[Records excerpted from a collection]
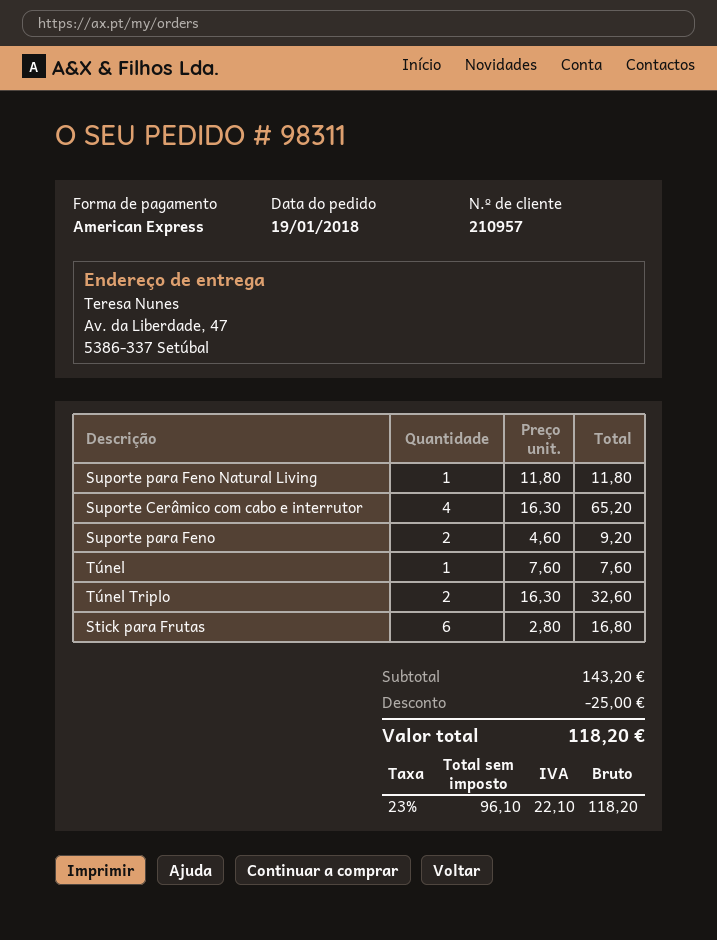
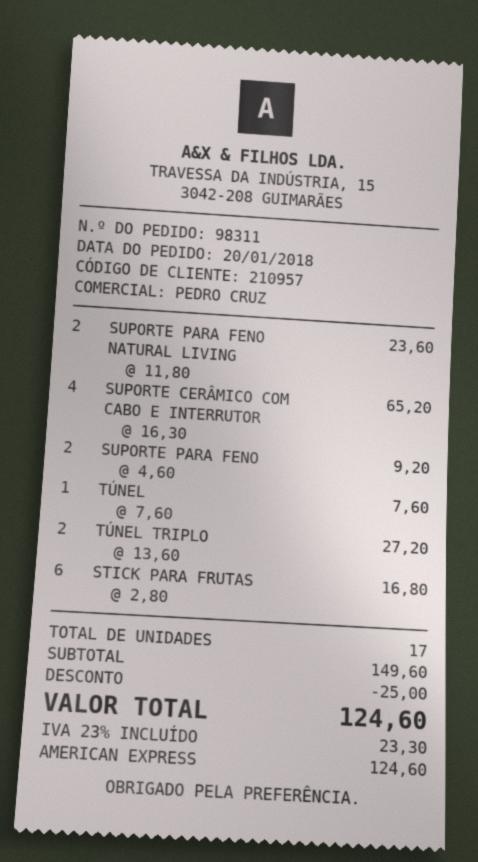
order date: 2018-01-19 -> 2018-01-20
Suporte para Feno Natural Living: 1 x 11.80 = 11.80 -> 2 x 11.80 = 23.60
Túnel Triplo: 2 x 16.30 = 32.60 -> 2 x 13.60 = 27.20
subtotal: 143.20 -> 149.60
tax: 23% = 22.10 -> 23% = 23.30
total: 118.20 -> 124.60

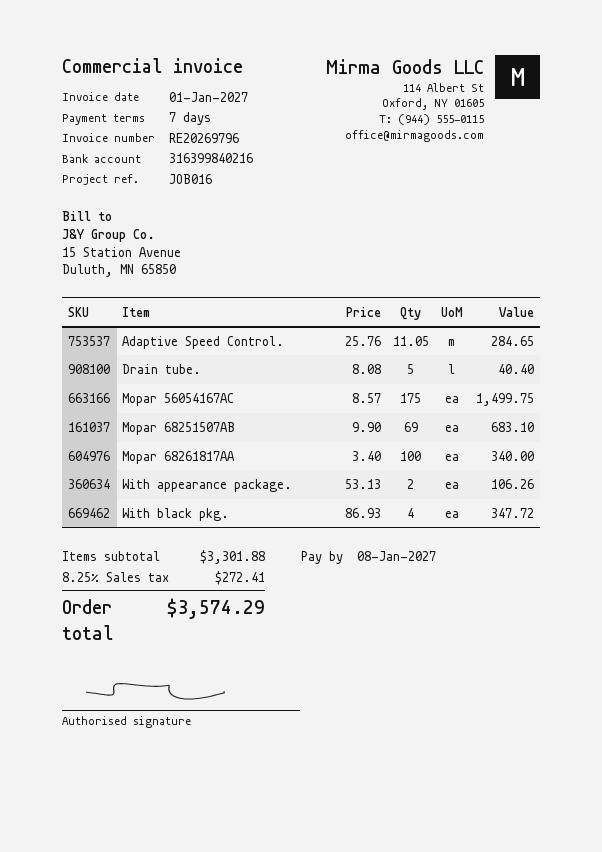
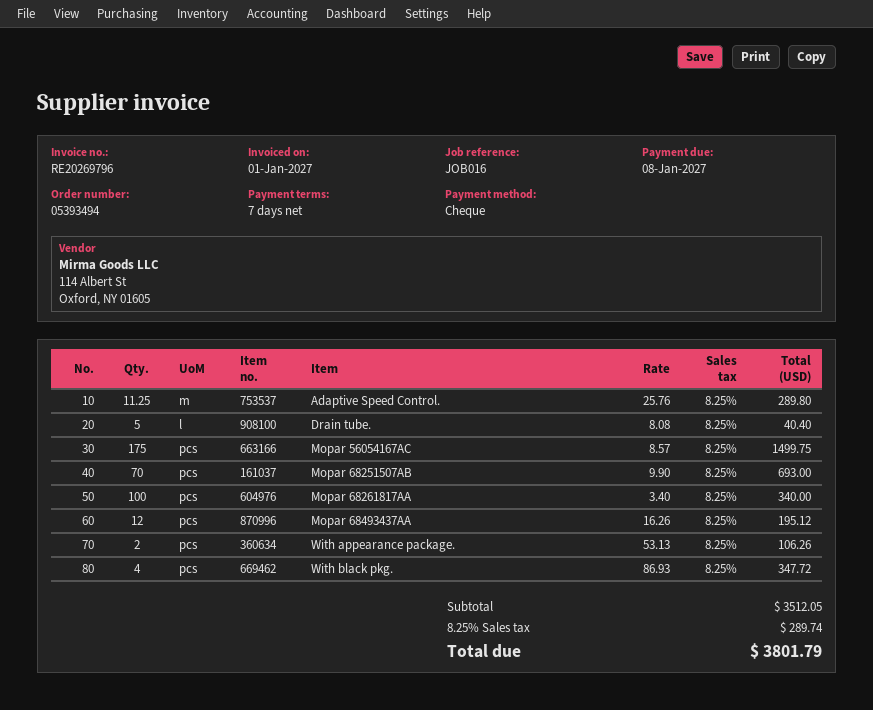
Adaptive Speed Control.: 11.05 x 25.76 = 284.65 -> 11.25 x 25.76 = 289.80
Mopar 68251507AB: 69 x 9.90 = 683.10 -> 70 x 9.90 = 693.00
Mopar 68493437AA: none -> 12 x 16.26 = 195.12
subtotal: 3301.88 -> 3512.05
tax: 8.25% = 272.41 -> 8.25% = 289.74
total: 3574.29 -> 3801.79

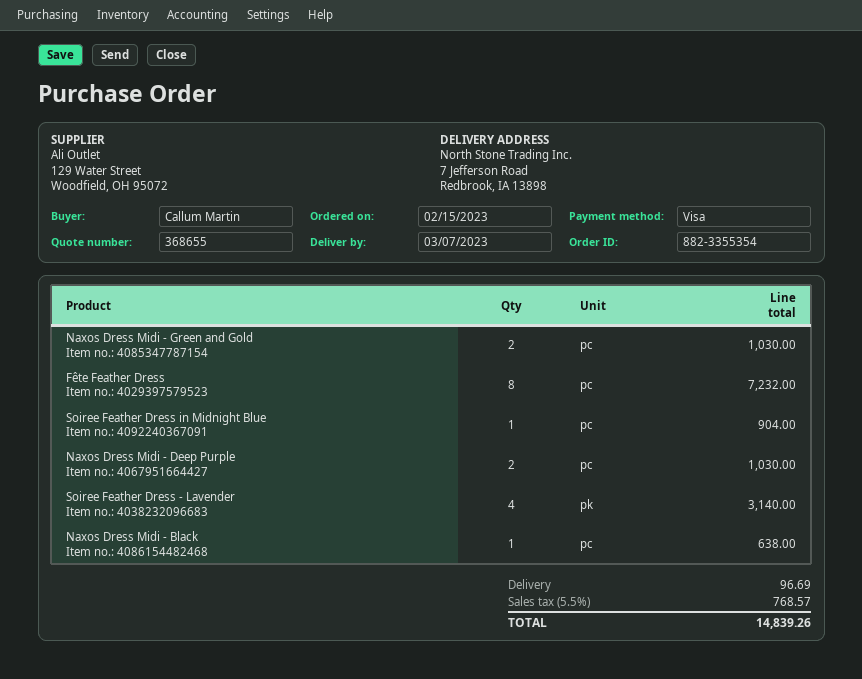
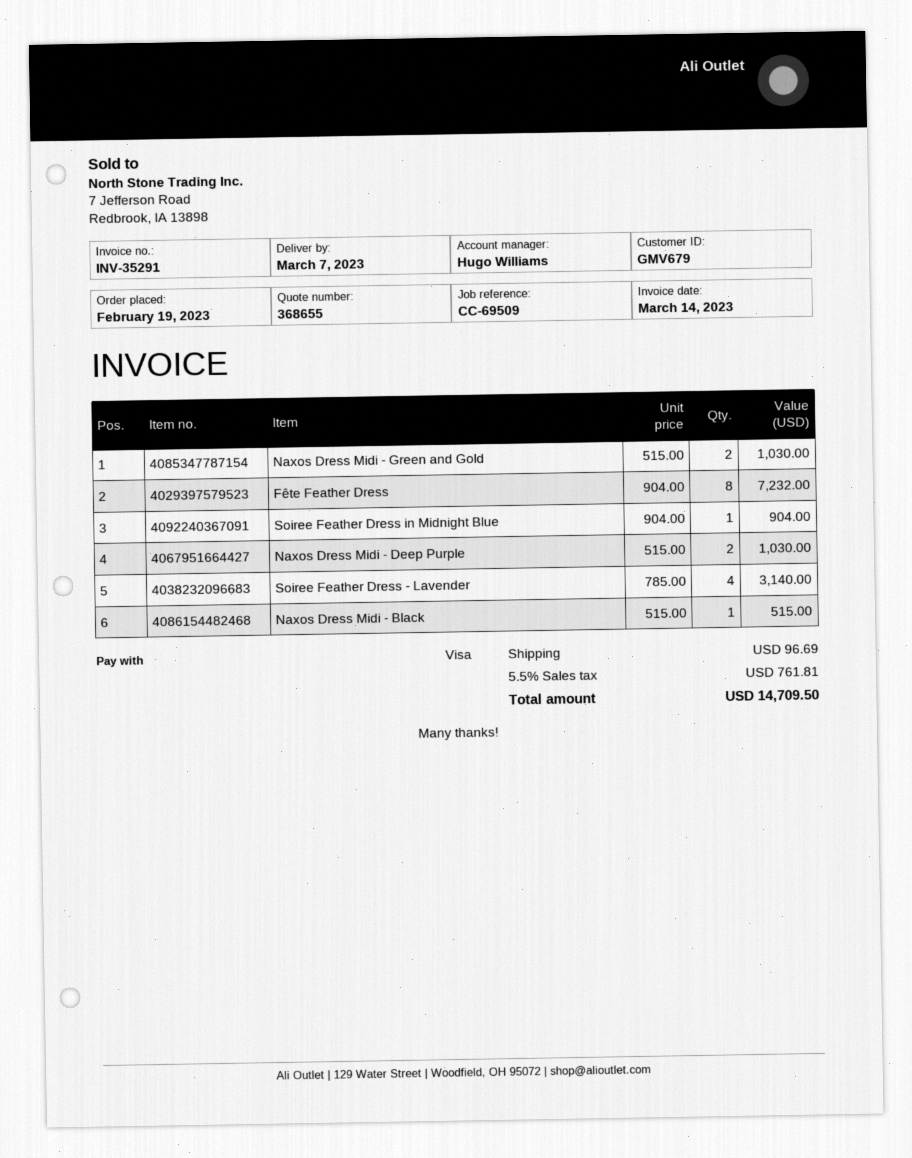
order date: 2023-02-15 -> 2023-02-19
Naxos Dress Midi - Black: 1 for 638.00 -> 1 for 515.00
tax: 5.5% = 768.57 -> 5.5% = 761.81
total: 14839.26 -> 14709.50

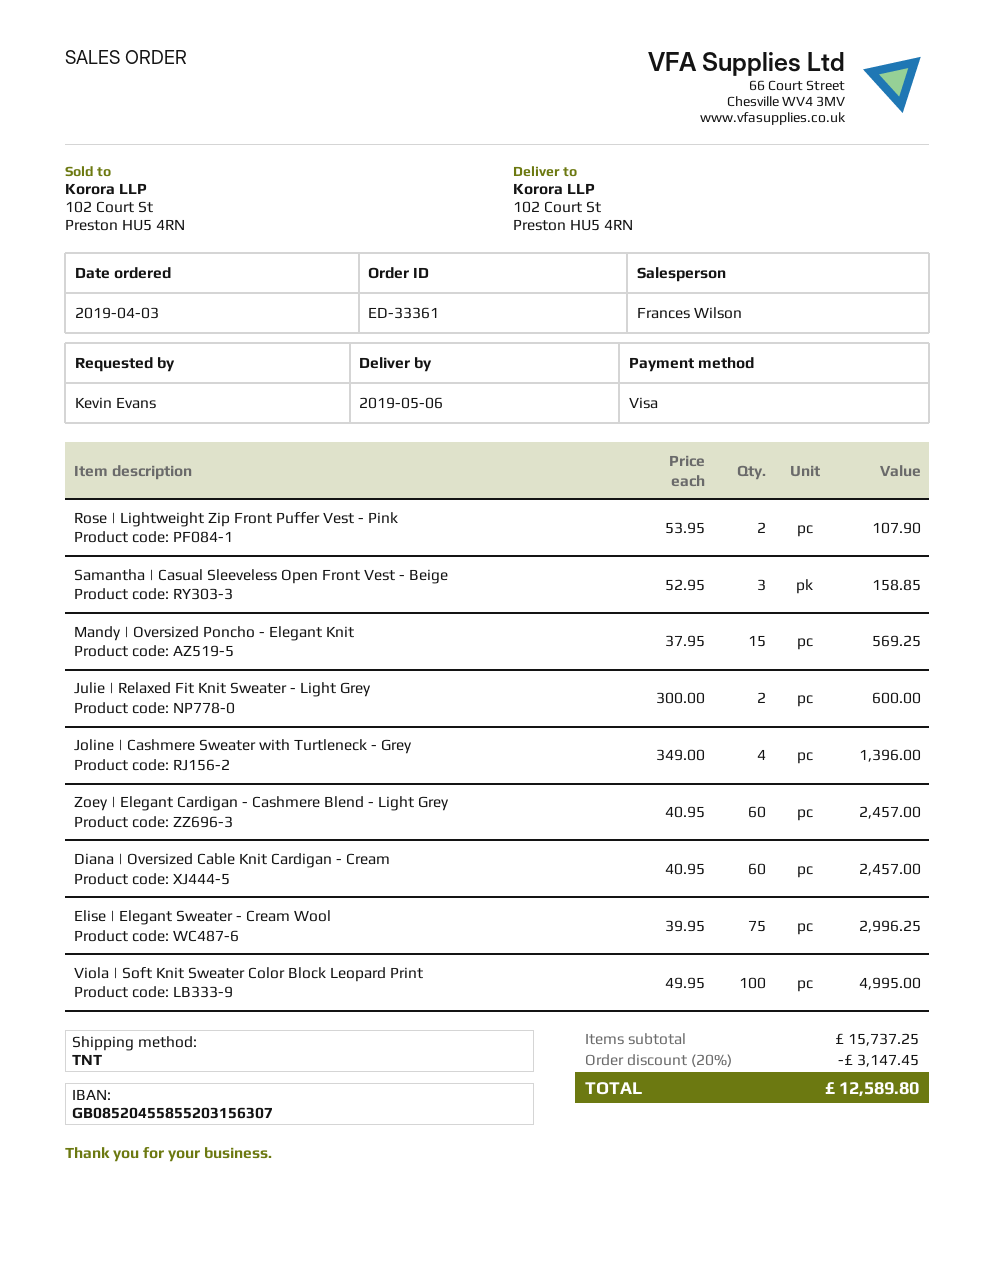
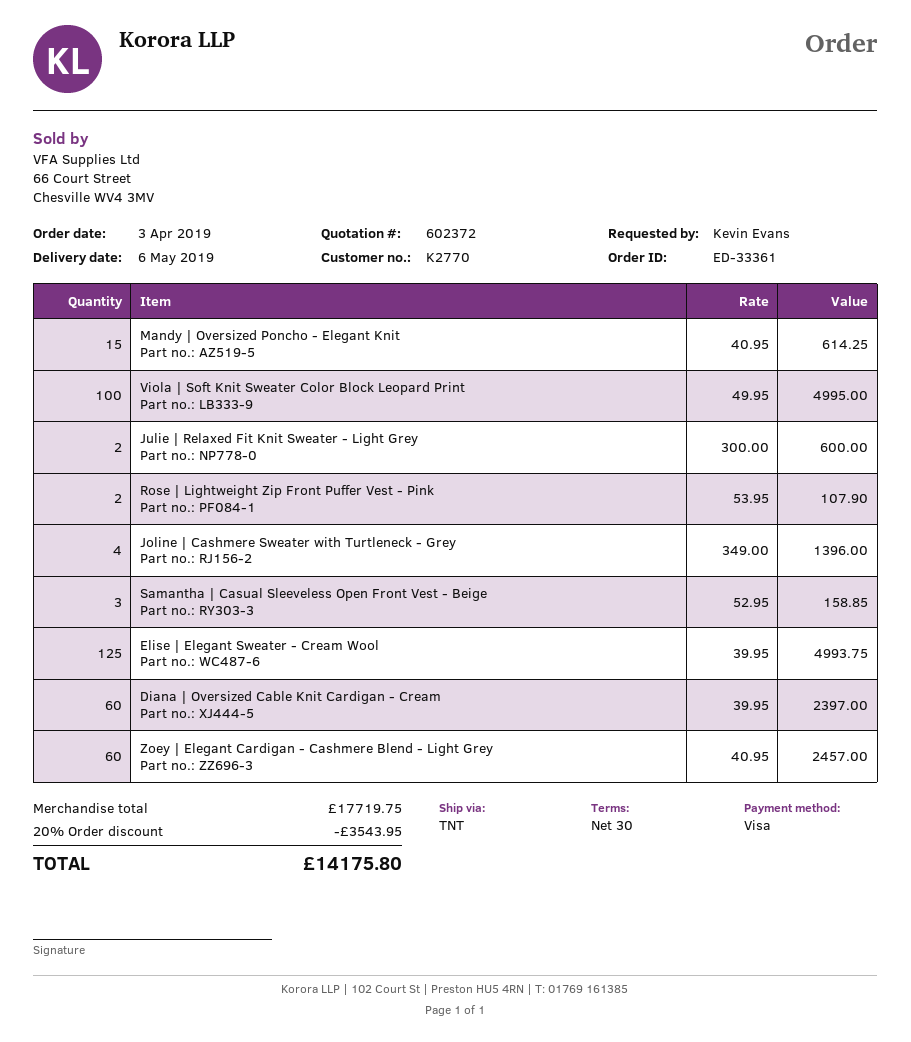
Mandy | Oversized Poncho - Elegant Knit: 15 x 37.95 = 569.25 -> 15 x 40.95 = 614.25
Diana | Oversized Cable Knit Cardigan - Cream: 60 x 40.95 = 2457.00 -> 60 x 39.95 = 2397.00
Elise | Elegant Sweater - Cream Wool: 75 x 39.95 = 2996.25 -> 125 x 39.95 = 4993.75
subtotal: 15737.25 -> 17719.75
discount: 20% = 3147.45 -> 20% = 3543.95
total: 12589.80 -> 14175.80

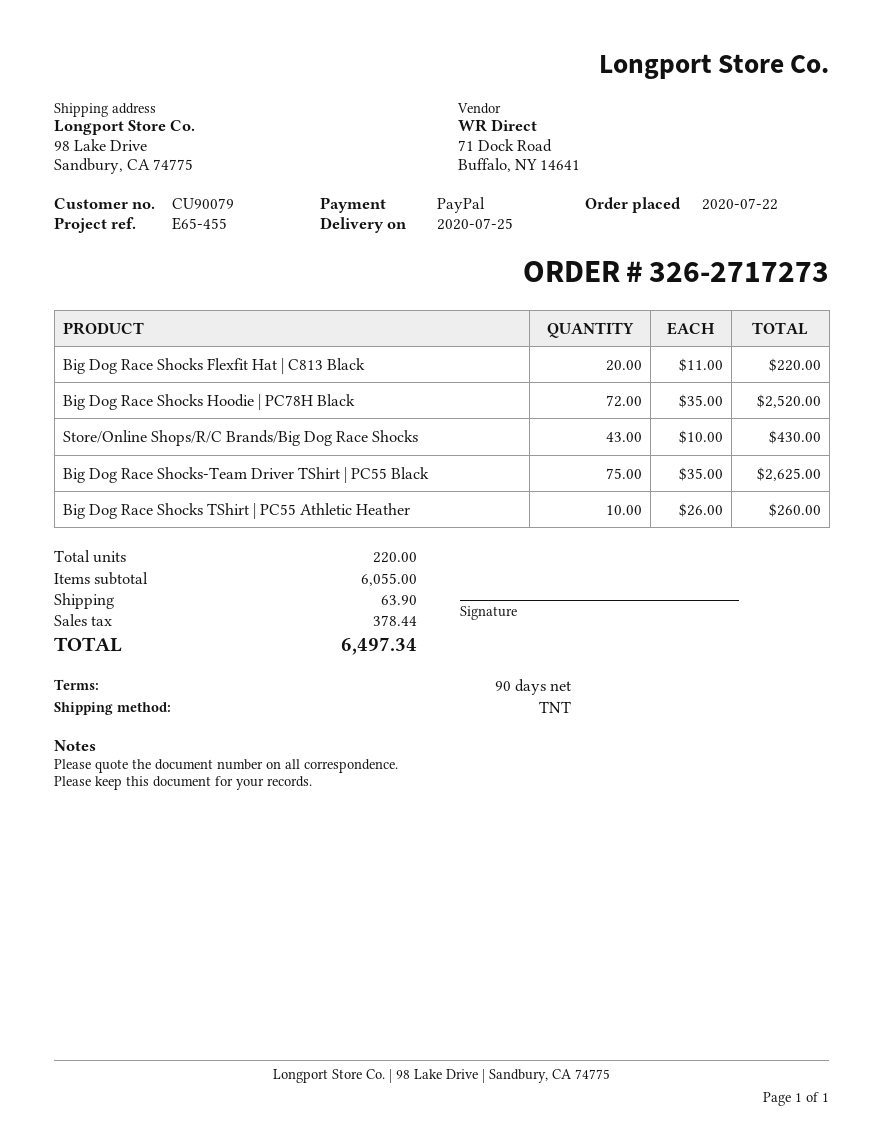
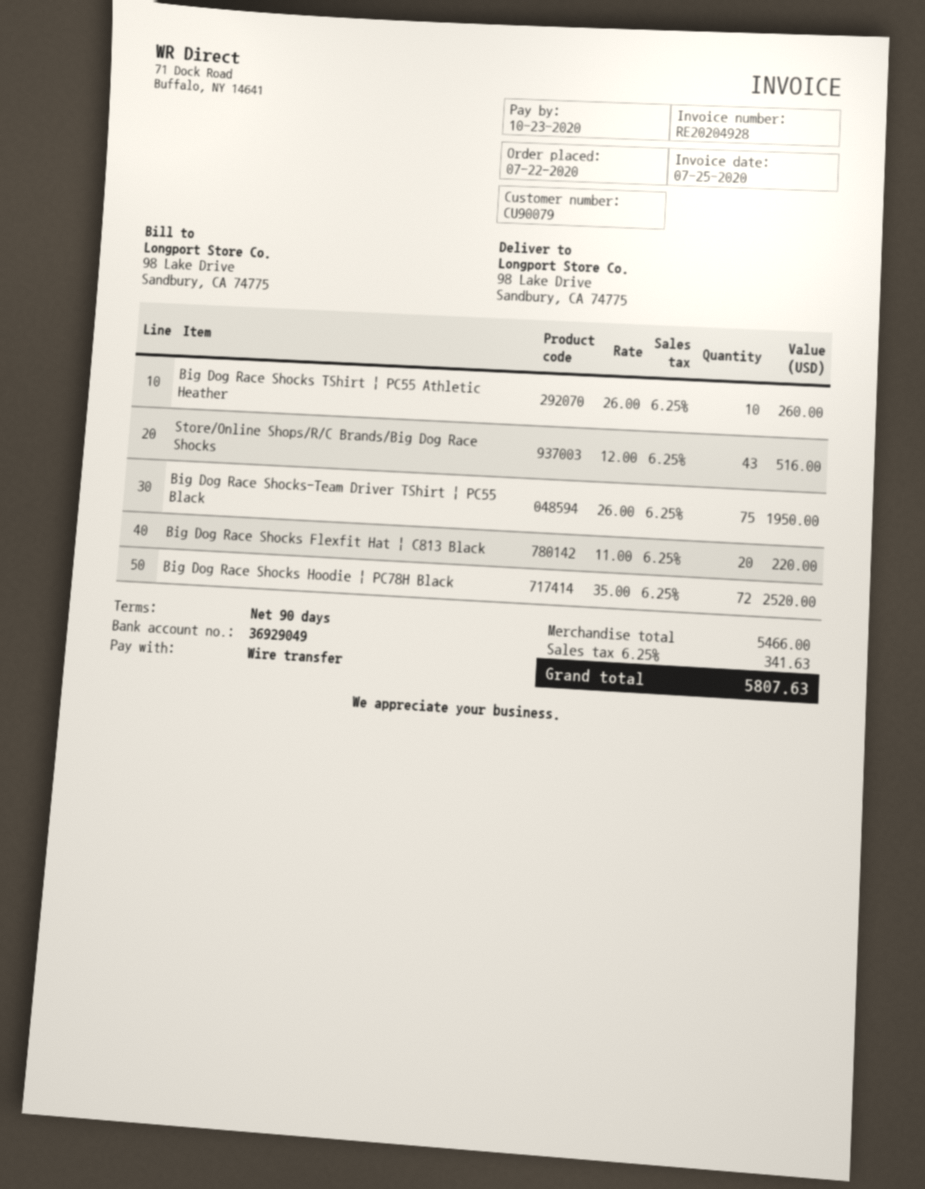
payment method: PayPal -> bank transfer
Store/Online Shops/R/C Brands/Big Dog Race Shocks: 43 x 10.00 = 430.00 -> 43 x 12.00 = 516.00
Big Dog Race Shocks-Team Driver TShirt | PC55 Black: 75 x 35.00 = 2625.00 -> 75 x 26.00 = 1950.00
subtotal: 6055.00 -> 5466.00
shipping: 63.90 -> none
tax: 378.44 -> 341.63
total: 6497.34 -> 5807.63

## Exercise prompt
Above, find the line holding "tax: 23% = 22.10 -> 23% = 23.30" and the line holding "Diana | Oversized". Print exactly those two lines and every line between them, but no pictures.

## Response
tax: 23% = 22.10 -> 23% = 23.30
total: 118.20 -> 124.60

Adaptive Speed Control.: 11.05 x 25.76 = 284.65 -> 11.25 x 25.76 = 289.80
Mopar 68251507AB: 69 x 9.90 = 683.10 -> 70 x 9.90 = 693.00
Mopar 68493437AA: none -> 12 x 16.26 = 195.12
subtotal: 3301.88 -> 3512.05
tax: 8.25% = 272.41 -> 8.25% = 289.74
total: 3574.29 -> 3801.79

order date: 2023-02-15 -> 2023-02-19
Naxos Dress Midi - Black: 1 for 638.00 -> 1 for 515.00
tax: 5.5% = 768.57 -> 5.5% = 761.81
total: 14839.26 -> 14709.50

Mandy | Oversized Poncho - Elegant Knit: 15 x 37.95 = 569.25 -> 15 x 40.95 = 614.25
Diana | Oversized Cable Knit Cardigan - Cream: 60 x 40.95 = 2457.00 -> 60 x 39.95 = 2397.00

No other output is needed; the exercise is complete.